Minuscule 32 (in the Gregory-Aland numbering), ε 296 (Von Soden). It is a Greek minuscule manuscript of the New Testament, written on vellum, on 244 leaves. Palaeographically it has been assigned to the 12th century. Formerly it was Colbertinus 6511.
The manuscript is lacunose, marginalia are incomplete.

== Description ==

The codex contains the text of the four Gospels with three lacunae. The text begins in Matthew 10:22, and lacks in Matthew 24:15-30 and Luke 22:35-John 4:20. Some other parts were supplied on paper. The text is written in one column per page, 21 lines per page (size of text ).

The text is divided according to the κεφαλαια (chapters), whose numbers are given at the margin, and their τιτλοι at the top of the pages. There is also another division according to the smaller Ammonian Sections (in Mark 233 sections, the last section in 16:8). There is no references to the Eusebian Canons.

It contains prolegomena and tables of the κεφαλαια (tables of contents) before each Gospel.
Lectionary markings – for liturgical use – were added at the margin by a later hand.

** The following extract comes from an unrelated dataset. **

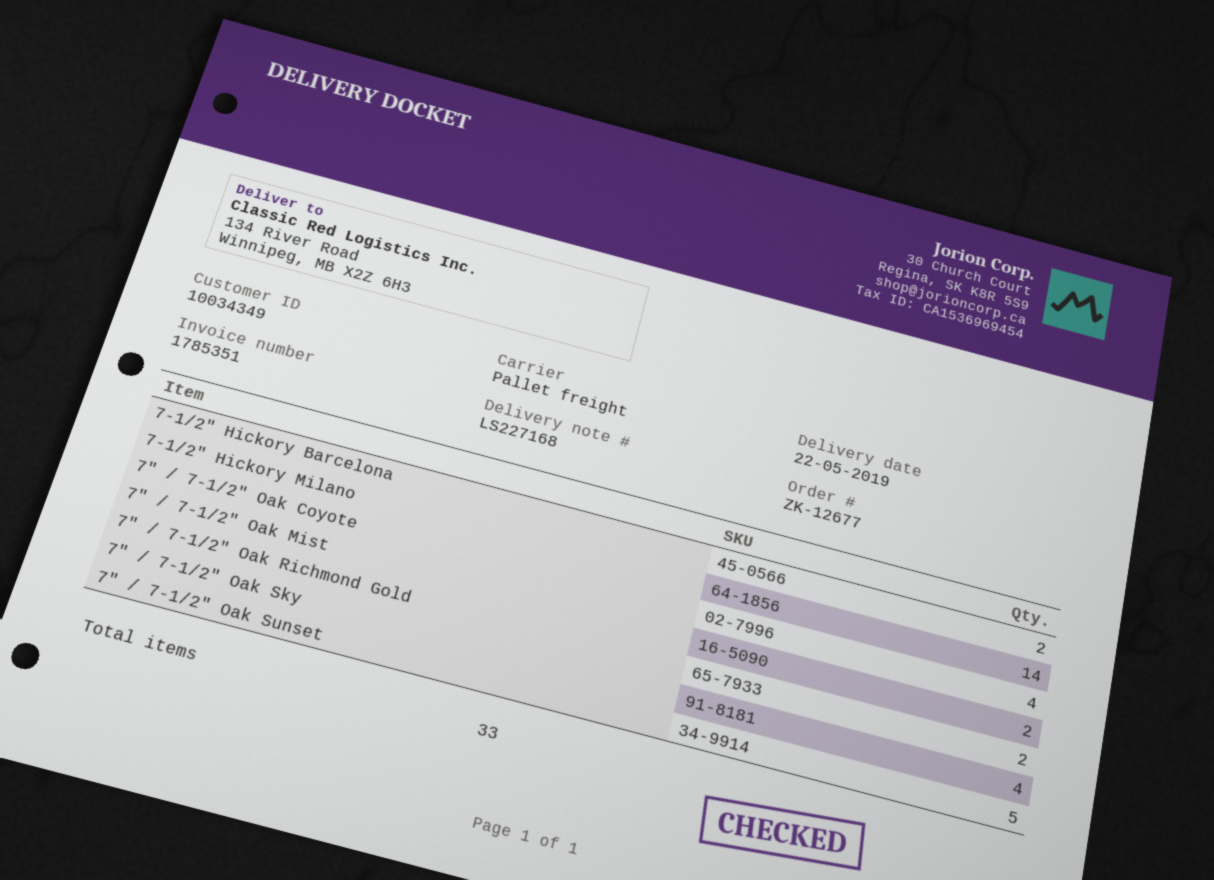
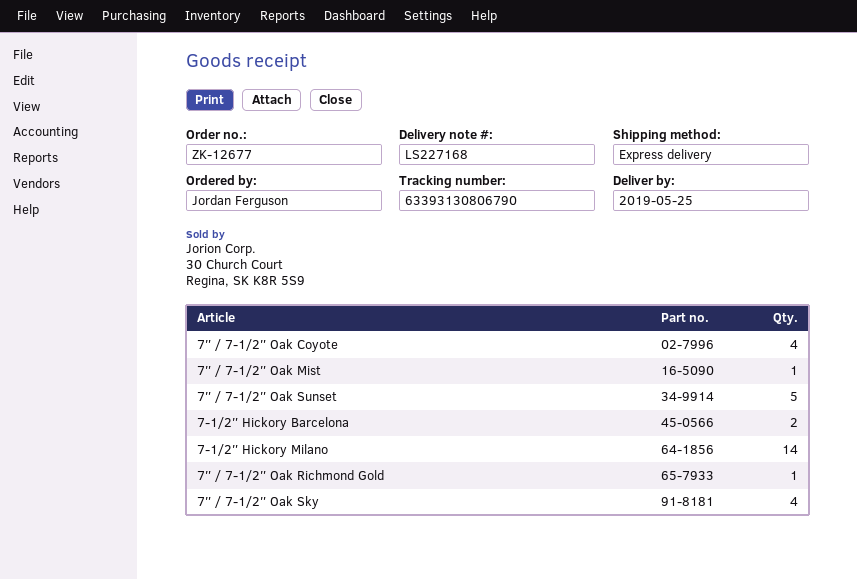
delivery date: 2019-05-22 -> 2019-05-25
shipping method: pallet freight -> express
7″ / 7-1/2″ Oak Mist: 2 -> 1
7″ / 7-1/2″ Oak Richmond Gold: 2 -> 1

The text of John 5:3.4 is marked by an obelus as doubtful, the Pericope de Adulterae (John 7:53-8:11) is omitted.

== Text ==

The Greek text of the codex is a representative of the Byzantine text-type. Hermann von Soden listed it to the "Antiocheian" – i.e. Byzantine – commentated group. Aland placed it in Category V. According to the Claremont Profile Method it belongs to the 1519 group, and creates a pair with 269.

== History ==

The manuscript was examined and described by John Mill (as Colbertinus 5), Scholz and Paulin Martin.

It was added to the list of the New Testament manuscripts by J. J. Wettstein, who gave it the number 32. C. R. Gregory saw the manuscript in 1885.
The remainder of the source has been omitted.